● TO DO
As you print the data below, keep every line exactly as it is and leave the images behind.

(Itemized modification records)
....................

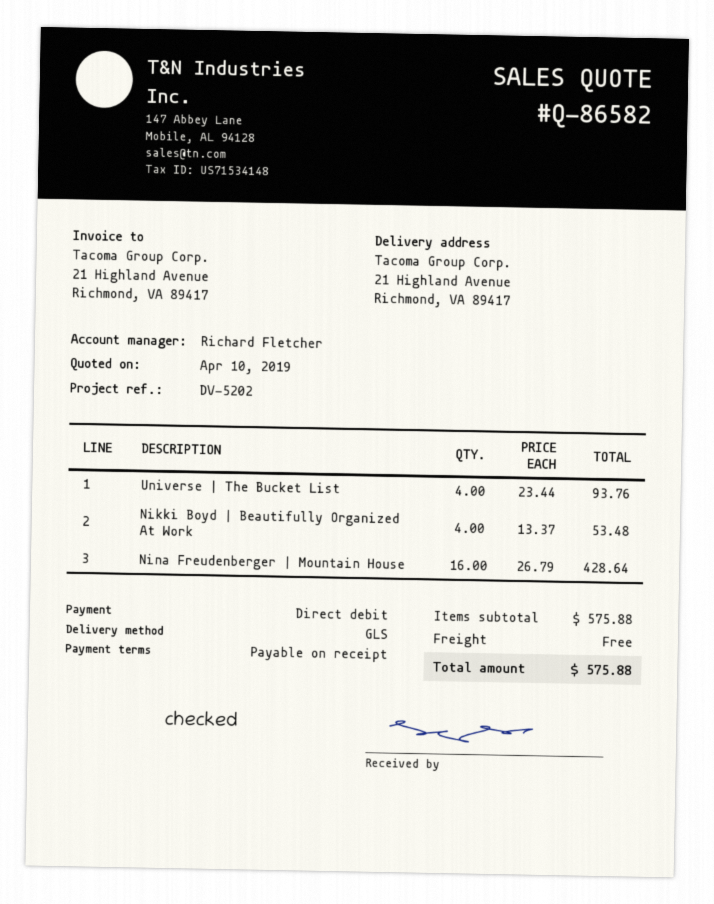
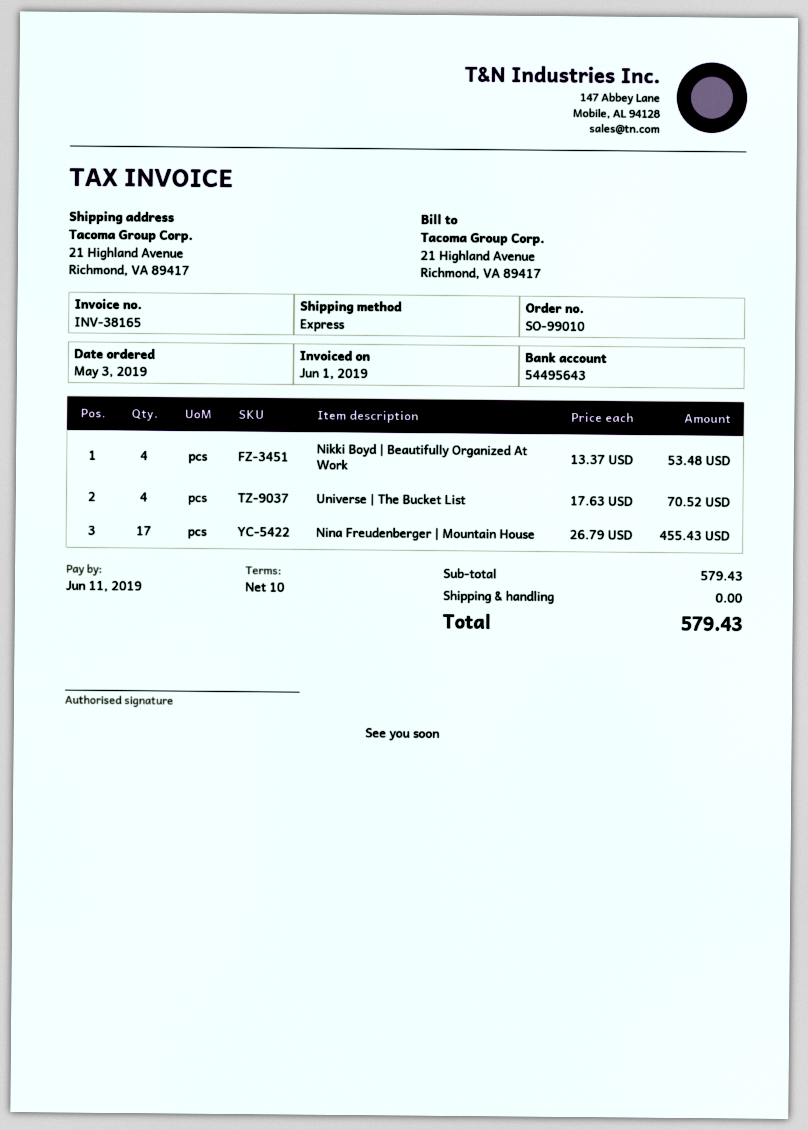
payment terms: on receipt -> 10 days
shipping method: GLS -> express
Universe | The Bucket List: 4 x 23.44 = 93.76 -> 4 x 17.63 = 70.52
Nina Freudenberger | Mountain House: 16 x 26.79 = 428.64 -> 17 x 26.79 = 455.43
subtotal: 575.88 -> 579.43
total: 575.88 -> 579.43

....................

● OUTPUT BELOW
payment terms: on receipt -> 10 days
shipping method: GLS -> express
Universe | The Bucket List: 4 x 23.44 = 93.76 -> 4 x 17.63 = 70.52
Nina Freudenberger | Mountain House: 16 x 26.79 = 428.64 -> 17 x 26.79 = 455.43
subtotal: 575.88 -> 579.43
total: 575.88 -> 579.43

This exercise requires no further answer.